__SOURCE DATA__:

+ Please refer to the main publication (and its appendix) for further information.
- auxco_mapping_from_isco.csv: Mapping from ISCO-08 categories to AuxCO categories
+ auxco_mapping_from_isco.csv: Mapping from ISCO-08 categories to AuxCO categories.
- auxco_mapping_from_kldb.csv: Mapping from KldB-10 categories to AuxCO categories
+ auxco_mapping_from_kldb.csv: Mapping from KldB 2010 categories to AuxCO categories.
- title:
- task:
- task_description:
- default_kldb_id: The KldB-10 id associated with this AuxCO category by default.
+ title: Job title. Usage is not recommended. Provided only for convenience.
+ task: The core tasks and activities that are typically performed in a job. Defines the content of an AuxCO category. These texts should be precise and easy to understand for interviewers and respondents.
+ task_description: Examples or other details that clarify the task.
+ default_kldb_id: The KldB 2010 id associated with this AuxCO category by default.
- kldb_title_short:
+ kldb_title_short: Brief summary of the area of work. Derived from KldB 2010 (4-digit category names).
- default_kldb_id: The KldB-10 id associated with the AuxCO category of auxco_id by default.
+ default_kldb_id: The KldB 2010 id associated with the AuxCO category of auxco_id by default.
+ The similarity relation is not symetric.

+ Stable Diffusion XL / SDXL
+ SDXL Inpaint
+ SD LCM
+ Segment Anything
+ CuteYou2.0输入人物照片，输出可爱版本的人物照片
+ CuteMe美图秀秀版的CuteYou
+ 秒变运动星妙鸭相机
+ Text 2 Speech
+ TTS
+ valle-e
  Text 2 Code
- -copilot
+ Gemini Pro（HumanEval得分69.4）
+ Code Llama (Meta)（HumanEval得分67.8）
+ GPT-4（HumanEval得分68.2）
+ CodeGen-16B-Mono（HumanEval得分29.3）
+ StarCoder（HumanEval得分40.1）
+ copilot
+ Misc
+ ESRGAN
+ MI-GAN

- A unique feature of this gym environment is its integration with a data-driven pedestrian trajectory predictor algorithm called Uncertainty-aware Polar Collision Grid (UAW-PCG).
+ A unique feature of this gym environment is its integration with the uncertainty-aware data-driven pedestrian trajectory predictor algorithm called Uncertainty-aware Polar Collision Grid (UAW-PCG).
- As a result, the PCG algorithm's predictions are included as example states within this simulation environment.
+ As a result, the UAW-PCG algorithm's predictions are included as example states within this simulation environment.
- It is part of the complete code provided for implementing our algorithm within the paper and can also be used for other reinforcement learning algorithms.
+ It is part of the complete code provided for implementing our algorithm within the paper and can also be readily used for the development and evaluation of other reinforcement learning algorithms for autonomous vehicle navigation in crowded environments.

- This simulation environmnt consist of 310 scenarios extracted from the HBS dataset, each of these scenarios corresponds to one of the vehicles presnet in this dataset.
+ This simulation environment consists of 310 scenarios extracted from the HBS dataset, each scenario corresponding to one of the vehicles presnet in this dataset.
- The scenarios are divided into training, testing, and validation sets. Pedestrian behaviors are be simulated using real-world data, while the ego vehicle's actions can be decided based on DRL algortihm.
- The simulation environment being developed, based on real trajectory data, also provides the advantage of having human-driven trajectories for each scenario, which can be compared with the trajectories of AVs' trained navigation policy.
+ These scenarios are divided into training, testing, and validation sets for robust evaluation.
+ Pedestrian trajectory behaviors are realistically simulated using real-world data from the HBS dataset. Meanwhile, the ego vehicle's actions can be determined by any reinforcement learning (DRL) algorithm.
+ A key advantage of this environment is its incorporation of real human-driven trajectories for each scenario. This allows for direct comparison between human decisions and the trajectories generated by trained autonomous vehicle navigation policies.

__WHAT IS NEEDED__:
Show every line from the entries that includes the word "predictor".

__RESULT OF THE EXERCISE__:
- A unique feature of this gym environment is its integration with a data-driven pedestrian trajectory predictor algorithm called Uncertainty-aware Polar Collision Grid (UAW-PCG).
+ A unique feature of this gym environment is its integration with the uncertainty-aware data-driven pedestrian trajectory predictor algorithm called Uncertainty-aware Polar Collision Grid (UAW-PCG).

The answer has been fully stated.